Now, if you've ever fallen from the Bridge at the San Luis Rey, then you know that in this life sometimes the virtuous topple and the evil prosper. But I find that "law nemeses" almost always have a shelf life of 18 months. They follow a simple pattern. 1. Nemesis is hired amid fanfare, usually because somebody wants to put a political counterweight to someone else 2. Nemesis makes bold speeches about how Nemesis is a real trial lawyer, and nobody else is a real trial lawyer, but instead is only a "litigator" 3. Nemesis comes to the attention of everyone, by going to the local firm restaurant/hangout, and demanding to be seated on a crowded Friday night with the phrase "Do you KNOW who I AM? I'm a partner in XYZ Law Firm!",which, to me, is just about as silly as saying "I buy savings bonds, so I should not have to wait in line at the postoffice".

The law firm in the clutch of "Nemesis Fever" roils with gossip and hassle worth of Peyton Place. Then a big work explosion occurs, the Nemesis goes someplace else to
play his or her corrosive trade, and equilibrium returns.

Those Greek folks always saw the end of stories as restoring the order. I love that idea of the "order", that the Universe has a natural state of workable repose.
I no longer work at law firms where office politics really exist, in the Nemesis sense. I love the feeling that when I walk into my law firm, it's not that different from walking into my home.

In two weeks, we're planning to meet one of my dear friends for a hike in the woods. We'll go to east Texas or central Texas. Perhaps we'll go to Tyler, the Rose Capital, and to a state park where rhododendrons run wild. I've never been to a state park where rhododendrons run wild, nor, for that matter to the different state park where Texas palmetto plants grow. But I know that I would instantly feel at home in either place, just as I would feel at home in the sand dune state park in west Texas, with the two foot tall oak trees.

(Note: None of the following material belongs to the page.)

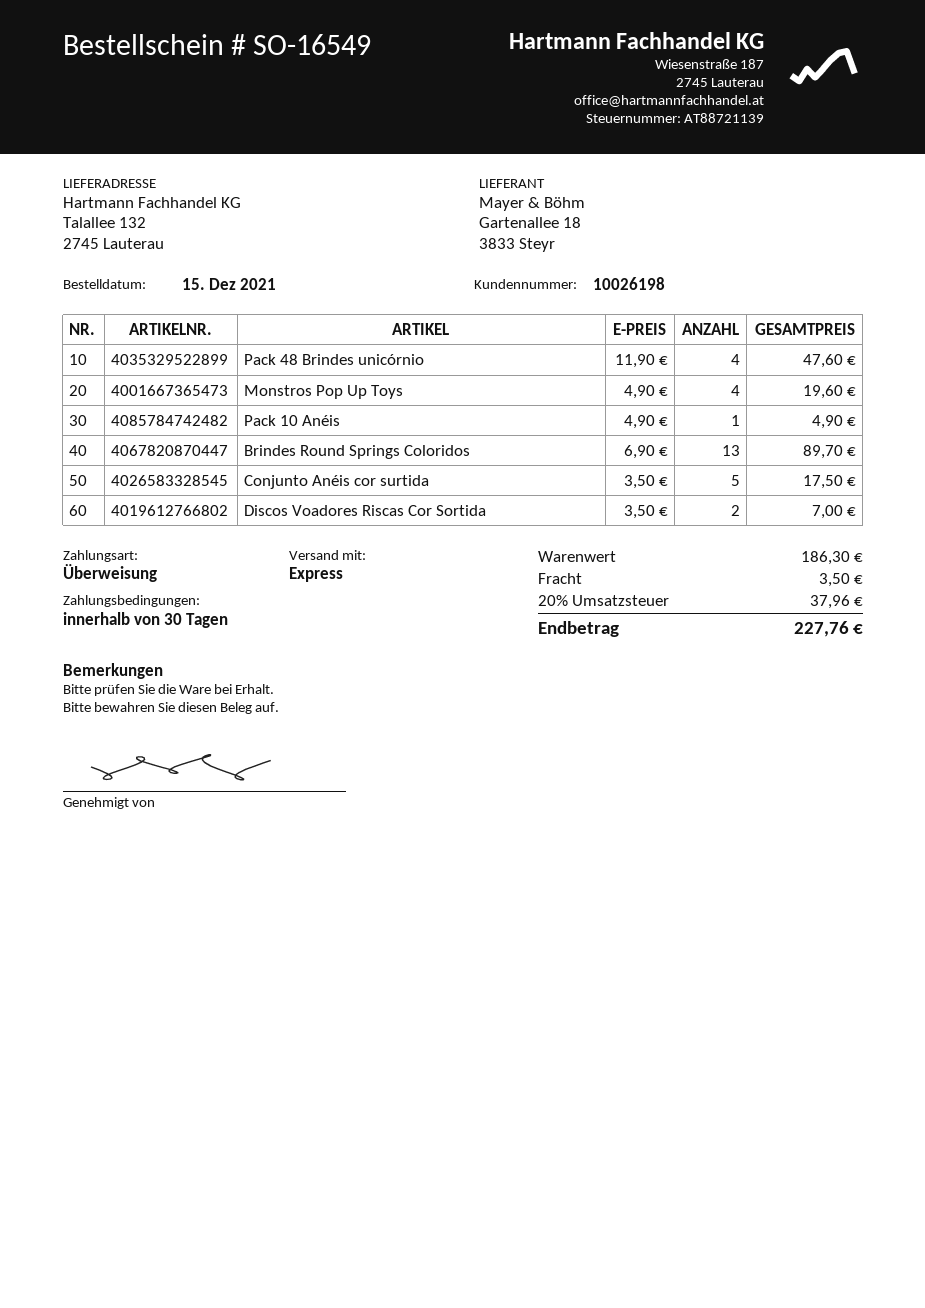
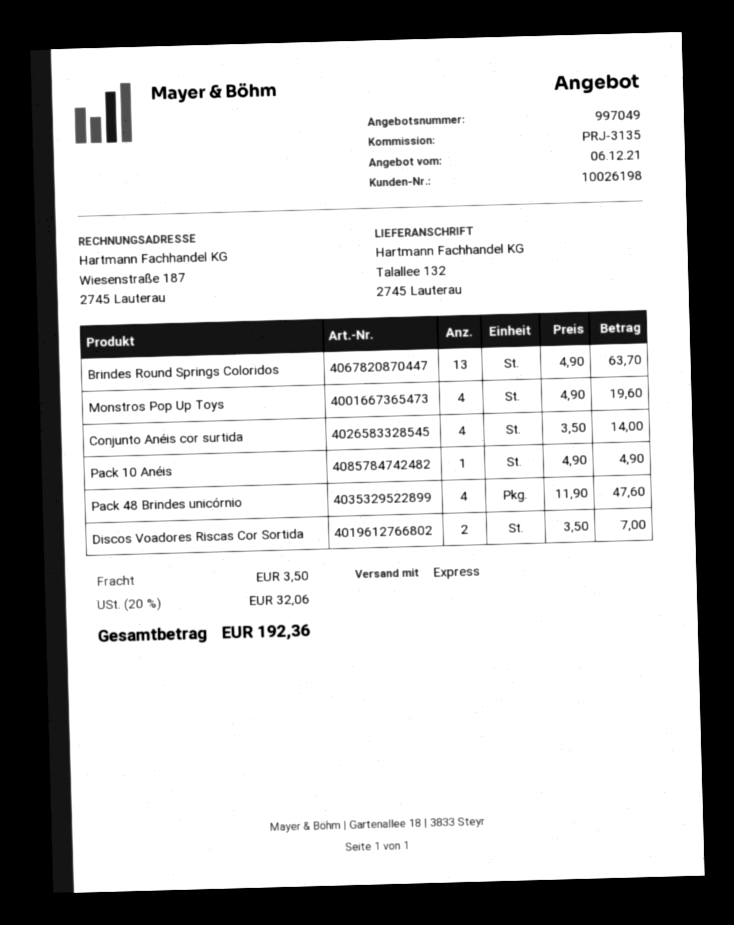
Brindes Round Springs Coloridos: 13 x 6.90 = 89.70 -> 13 x 4.90 = 63.70
Conjunto Anéis cor surtida: 5 x 3.50 = 17.50 -> 4 x 3.50 = 14.00
tax: 20% = 37.96 -> 20% = 32.06
total: 227.76 -> 192.36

An old friend of mine described going on a first date with someone she'd been friends with for some time. The date was going all awry, because a nervousness chilled conversation. Finally, she leaned over to him and said "the wonderful thing about this evening is that we never need to do this 'on a date' thing again. We're just going to go out together from now on". I suppose if this were Reader's Digest, I would report that they married in 1921, and now have 43 grandchildren. In fact, they did not last as a couple. But I like to think that they found an equilibrium, for a while, just being able to relax with one another.

It's that moment of relaxation that matters so much. I used to commute nearly every week from Dallas to Los Angeles on business. I love Dallas, and I love Los Angeles, so it was no great burden. But I loved that feeling of stepping outside the terminal at DFW Airporat at midnight, into cold or heat not present in Los Angeles, and feeling in the extreme temperature a sense of balance, a sense that I was home.

In this world, it sometimes seems there are too many toxic waste dumps and not nearly enough comforting islands. In California, the Channel Islands are tens of miles off the coast. Catalina Island is settled, but the other islands are more like hiking/wandering destinations. My friend Gene and I once took a boat to Anacapa Island, a green rock just off the coast. In the Santa Barbara Channel, dolphins and whales play everywhere. In the distance, the island looked an improbable Spring green. Inside, somehow, the smell of the ocean and the sight of the island and the look of all that cetacean frolic made me feel at home.

In February, the fog can roll up and eliminate the visibility. You know the island's there, but you just can't make it out. In a world of nemeses and office politics and domestic worry and a radio that keeps relating the most toxic facts,
I truly enjoy the moments when the fog lifts, and if I just row a bit, I can kayak into the island, and find my way home.